(Records from a data collection)
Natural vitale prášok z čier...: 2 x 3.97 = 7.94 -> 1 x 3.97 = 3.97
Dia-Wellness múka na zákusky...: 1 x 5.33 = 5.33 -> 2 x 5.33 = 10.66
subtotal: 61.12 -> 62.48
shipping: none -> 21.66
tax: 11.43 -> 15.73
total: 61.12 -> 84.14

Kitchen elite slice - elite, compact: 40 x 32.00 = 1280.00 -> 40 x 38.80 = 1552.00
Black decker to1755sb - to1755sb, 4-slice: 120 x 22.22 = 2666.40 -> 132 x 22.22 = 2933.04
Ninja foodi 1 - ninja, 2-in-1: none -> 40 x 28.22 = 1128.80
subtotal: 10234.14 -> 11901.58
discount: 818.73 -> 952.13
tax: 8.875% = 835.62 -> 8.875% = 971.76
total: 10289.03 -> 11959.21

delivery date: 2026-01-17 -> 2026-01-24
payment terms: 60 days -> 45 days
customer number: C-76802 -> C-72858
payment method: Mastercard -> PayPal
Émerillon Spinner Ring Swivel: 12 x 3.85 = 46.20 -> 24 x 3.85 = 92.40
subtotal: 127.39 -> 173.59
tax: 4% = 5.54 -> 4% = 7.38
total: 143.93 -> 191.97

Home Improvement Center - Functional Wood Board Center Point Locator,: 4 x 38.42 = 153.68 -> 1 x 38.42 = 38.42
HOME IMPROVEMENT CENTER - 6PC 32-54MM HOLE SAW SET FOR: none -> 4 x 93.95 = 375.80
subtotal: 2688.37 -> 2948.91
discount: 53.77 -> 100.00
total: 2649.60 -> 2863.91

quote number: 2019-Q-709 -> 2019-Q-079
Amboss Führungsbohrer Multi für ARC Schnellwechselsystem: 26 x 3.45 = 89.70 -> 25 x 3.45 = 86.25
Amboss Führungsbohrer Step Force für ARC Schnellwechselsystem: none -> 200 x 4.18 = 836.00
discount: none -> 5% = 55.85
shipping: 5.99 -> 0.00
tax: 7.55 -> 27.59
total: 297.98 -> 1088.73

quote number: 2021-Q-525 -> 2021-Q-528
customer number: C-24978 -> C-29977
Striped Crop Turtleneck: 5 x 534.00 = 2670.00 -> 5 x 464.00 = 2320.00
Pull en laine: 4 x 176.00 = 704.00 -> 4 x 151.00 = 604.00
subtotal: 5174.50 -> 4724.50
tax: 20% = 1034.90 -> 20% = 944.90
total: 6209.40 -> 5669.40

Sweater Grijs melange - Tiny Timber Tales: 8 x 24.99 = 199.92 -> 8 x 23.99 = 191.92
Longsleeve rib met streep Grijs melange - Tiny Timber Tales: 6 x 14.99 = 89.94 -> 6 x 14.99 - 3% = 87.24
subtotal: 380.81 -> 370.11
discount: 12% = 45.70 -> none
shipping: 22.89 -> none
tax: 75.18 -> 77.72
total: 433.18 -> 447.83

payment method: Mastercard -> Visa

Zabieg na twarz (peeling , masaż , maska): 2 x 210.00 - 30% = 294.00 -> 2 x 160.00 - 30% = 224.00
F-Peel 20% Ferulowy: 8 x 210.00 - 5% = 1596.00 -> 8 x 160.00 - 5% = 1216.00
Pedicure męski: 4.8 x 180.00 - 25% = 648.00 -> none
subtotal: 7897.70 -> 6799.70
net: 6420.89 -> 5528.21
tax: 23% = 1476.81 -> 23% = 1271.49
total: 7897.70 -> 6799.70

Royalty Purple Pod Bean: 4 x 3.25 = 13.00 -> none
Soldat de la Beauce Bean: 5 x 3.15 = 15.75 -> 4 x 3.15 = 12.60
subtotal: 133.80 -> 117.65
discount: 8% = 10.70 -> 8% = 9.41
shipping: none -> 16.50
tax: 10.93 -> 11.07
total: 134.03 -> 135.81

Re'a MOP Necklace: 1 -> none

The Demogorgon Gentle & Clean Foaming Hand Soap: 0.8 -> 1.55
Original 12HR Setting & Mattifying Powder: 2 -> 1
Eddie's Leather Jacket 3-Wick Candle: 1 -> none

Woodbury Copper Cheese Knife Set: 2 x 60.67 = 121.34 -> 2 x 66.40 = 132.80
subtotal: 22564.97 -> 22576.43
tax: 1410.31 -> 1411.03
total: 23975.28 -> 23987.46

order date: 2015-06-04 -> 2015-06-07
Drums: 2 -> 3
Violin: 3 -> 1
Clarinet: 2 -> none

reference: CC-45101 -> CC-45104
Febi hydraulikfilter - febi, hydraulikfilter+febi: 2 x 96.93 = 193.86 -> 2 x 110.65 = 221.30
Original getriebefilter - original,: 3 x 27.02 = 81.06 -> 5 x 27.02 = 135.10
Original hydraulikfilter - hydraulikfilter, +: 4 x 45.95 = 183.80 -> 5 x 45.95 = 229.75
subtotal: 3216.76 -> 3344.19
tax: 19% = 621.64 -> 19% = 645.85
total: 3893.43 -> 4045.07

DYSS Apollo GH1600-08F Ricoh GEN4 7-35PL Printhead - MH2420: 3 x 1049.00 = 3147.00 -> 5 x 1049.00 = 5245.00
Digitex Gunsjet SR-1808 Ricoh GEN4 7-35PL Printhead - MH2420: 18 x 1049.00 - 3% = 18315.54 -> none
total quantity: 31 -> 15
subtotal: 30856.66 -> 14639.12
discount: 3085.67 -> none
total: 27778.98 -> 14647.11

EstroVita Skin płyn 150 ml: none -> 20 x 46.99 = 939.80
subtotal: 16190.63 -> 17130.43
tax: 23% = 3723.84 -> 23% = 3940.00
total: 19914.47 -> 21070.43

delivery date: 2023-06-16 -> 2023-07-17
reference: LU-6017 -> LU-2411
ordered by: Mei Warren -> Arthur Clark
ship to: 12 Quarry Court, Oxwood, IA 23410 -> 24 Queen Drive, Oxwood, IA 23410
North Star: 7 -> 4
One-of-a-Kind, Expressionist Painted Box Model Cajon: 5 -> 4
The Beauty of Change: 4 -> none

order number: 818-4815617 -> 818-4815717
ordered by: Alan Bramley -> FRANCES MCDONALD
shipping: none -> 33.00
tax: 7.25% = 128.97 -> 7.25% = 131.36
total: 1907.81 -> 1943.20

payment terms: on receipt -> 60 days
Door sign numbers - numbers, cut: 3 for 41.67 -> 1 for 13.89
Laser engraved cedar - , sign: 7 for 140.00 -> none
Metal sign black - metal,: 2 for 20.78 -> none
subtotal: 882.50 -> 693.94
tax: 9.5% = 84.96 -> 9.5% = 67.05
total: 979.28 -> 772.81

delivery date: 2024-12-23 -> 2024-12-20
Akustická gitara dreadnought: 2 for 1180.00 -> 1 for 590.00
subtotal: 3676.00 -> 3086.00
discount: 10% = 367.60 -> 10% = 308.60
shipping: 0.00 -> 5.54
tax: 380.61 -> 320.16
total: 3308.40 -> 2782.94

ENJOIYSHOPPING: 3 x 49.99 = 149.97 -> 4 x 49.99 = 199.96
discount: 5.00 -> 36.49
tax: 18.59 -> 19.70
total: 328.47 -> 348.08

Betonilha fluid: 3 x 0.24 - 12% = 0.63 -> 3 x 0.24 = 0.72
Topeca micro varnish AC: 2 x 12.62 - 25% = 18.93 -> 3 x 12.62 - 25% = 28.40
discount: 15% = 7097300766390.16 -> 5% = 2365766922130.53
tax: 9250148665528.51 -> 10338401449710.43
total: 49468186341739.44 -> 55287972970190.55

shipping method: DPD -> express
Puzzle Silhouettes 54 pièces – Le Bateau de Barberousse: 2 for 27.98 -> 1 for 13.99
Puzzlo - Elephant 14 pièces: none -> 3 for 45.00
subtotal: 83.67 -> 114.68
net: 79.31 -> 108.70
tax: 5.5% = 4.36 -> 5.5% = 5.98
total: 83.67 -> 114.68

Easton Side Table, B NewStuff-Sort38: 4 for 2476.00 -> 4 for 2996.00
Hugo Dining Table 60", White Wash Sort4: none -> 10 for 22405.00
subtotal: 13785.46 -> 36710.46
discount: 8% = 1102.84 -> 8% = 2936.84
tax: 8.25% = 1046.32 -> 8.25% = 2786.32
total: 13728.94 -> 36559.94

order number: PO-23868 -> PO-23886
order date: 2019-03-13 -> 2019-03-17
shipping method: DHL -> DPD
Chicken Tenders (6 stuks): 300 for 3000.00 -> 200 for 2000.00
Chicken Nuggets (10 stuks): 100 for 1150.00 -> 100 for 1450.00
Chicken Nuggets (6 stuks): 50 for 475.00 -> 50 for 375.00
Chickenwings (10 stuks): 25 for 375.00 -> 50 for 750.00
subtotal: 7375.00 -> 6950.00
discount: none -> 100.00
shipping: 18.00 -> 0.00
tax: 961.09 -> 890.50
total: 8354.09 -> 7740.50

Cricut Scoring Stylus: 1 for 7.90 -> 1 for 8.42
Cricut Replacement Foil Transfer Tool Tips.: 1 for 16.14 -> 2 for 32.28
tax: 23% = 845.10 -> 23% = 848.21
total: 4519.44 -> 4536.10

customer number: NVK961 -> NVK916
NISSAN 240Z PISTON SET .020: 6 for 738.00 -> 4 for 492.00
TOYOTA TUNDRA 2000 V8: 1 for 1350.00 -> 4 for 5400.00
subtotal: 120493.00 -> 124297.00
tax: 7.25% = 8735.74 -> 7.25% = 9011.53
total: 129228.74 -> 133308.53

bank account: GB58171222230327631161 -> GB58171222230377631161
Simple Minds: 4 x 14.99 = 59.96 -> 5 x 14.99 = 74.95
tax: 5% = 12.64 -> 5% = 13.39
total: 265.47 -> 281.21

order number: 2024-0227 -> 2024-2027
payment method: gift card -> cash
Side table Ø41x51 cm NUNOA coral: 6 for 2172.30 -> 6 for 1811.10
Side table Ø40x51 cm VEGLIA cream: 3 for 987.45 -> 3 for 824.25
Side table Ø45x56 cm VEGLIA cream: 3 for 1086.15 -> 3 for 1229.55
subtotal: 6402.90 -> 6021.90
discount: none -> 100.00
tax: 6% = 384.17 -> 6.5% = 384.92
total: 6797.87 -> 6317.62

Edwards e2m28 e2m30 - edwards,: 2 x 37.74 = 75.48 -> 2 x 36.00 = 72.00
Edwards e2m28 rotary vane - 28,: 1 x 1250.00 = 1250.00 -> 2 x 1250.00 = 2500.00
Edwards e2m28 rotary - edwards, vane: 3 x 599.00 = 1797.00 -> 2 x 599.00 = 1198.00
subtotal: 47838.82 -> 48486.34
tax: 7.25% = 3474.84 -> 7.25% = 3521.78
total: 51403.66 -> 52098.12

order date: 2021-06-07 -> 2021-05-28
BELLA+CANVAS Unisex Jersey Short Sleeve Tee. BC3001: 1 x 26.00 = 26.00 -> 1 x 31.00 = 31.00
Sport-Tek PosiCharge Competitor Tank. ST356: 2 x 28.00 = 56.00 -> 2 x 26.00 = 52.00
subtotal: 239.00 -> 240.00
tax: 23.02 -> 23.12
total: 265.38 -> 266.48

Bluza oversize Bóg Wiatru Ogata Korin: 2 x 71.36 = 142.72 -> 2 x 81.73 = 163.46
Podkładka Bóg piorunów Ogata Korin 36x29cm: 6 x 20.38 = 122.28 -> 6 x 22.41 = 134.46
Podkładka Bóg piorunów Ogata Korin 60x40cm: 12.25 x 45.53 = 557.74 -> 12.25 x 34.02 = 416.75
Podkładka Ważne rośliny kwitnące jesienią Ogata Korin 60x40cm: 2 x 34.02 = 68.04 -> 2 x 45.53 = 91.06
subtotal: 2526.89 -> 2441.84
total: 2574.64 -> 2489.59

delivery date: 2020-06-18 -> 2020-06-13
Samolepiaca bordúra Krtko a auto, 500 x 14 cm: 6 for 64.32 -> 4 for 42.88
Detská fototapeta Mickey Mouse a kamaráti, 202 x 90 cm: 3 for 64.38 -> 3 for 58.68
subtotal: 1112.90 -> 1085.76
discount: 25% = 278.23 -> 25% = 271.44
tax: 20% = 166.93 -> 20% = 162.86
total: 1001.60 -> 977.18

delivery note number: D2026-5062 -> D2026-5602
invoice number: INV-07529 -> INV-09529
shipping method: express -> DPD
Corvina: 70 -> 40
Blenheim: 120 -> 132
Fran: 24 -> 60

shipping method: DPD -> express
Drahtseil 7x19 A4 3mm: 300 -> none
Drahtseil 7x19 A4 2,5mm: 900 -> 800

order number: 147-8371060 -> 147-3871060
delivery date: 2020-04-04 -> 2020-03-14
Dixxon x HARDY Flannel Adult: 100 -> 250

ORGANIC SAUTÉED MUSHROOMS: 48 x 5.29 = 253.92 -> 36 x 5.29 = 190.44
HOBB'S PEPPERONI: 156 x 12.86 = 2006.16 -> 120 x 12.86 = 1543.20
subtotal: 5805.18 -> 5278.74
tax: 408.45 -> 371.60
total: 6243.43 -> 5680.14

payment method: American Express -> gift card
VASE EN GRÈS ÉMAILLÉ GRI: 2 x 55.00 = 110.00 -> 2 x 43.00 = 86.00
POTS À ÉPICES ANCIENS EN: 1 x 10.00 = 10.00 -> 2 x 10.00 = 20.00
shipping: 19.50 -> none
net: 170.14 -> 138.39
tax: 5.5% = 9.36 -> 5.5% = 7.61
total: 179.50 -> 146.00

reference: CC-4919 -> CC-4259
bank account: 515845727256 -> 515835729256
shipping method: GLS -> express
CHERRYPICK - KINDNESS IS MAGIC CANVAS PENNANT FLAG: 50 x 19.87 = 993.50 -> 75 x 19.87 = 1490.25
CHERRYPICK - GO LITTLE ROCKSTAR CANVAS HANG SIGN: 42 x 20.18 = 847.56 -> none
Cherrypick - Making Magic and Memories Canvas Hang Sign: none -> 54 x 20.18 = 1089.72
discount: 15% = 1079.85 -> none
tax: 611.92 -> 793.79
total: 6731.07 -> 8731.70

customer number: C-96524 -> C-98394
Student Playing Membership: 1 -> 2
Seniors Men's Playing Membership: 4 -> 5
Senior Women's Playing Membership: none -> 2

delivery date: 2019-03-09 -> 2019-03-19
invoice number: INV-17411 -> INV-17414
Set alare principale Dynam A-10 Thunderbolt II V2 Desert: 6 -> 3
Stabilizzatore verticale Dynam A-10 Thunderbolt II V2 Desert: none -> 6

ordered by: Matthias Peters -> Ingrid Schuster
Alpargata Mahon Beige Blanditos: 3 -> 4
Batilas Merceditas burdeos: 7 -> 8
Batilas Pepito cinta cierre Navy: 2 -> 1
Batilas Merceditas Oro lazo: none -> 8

## EXERCISE BRIEF
Using the data above, repeat exactly the lines that begin at the line with "quote number: 2021-Q-525 -> 2021-Q-528" and end at the line with "subtotal: 30856.66 -> 14639.12", both ends included.

## EXERCISE RESULT
quote number: 2021-Q-525 -> 2021-Q-528
customer number: C-24978 -> C-29977
Striped Crop Turtleneck: 5 x 534.00 = 2670.00 -> 5 x 464.00 = 2320.00
Pull en laine: 4 x 176.00 = 704.00 -> 4 x 151.00 = 604.00
subtotal: 5174.50 -> 4724.50
tax: 20% = 1034.90 -> 20% = 944.90
total: 6209.40 -> 5669.40

Sweater Grijs melange - Tiny Timber Tales: 8 x 24.99 = 199.92 -> 8 x 23.99 = 191.92
Longsleeve rib met streep Grijs melange - Tiny Timber Tales: 6 x 14.99 = 89.94 -> 6 x 14.99 - 3% = 87.24
subtotal: 380.81 -> 370.11
discount: 12% = 45.70 -> none
shipping: 22.89 -> none
tax: 75.18 -> 77.72
total: 433.18 -> 447.83

payment method: Mastercard -> Visa

Zabieg na twarz (peeling , masaż , maska): 2 x 210.00 - 30% = 294.00 -> 2 x 160.00 - 30% = 224.00
F-Peel 20% Ferulowy: 8 x 210.00 - 5% = 1596.00 -> 8 x 160.00 - 5% = 1216.00
Pedicure męski: 4.8 x 180.00 - 25% = 648.00 -> none
subtotal: 7897.70 -> 6799.70
net: 6420.89 -> 5528.21
tax: 23% = 1476.81 -> 23% = 1271.49
total: 7897.70 -> 6799.70

Royalty Purple Pod Bean: 4 x 3.25 = 13.00 -> none
Soldat de la Beauce Bean: 5 x 3.15 = 15.75 -> 4 x 3.15 = 12.60
subtotal: 133.80 -> 117.65
discount: 8% = 10.70 -> 8% = 9.41
shipping: none -> 16.50
tax: 10.93 -> 11.07
total: 134.03 -> 135.81

Re'a MOP Necklace: 1 -> none

The Demogorgon Gentle & Clean Foaming Hand Soap: 0.8 -> 1.55
Original 12HR Setting & Mattifying Powder: 2 -> 1
Eddie's Leather Jacket 3-Wick Candle: 1 -> none

Woodbury Copper Cheese Knife Set: 2 x 60.67 = 121.34 -> 2 x 66.40 = 132.80
subtotal: 22564.97 -> 22576.43
tax: 1410.31 -> 1411.03
total: 23975.28 -> 23987.46

order date: 2015-06-04 -> 2015-06-07
Drums: 2 -> 3
Violin: 3 -> 1
Clarinet: 2 -> none

reference: CC-45101 -> CC-45104
Febi hydraulikfilter - febi, hydraulikfilter+febi: 2 x 96.93 = 193.86 -> 2 x 110.65 = 221.30
Original getriebefilter - original,: 3 x 27.02 = 81.06 -> 5 x 27.02 = 135.10
Original hydraulikfilter - hydraulikfilter, +: 4 x 45.95 = 183.80 -> 5 x 45.95 = 229.75
subtotal: 3216.76 -> 3344.19
tax: 19% = 621.64 -> 19% = 645.85
total: 3893.43 -> 4045.07

DYSS Apollo GH1600-08F Ricoh GEN4 7-35PL Printhead - MH2420: 3 x 1049.00 = 3147.00 -> 5 x 1049.00 = 5245.00
Digitex Gunsjet SR-1808 Ricoh GEN4 7-35PL Printhead - MH2420: 18 x 1049.00 - 3% = 18315.54 -> none
total quantity: 31 -> 15
subtotal: 30856.66 -> 14639.12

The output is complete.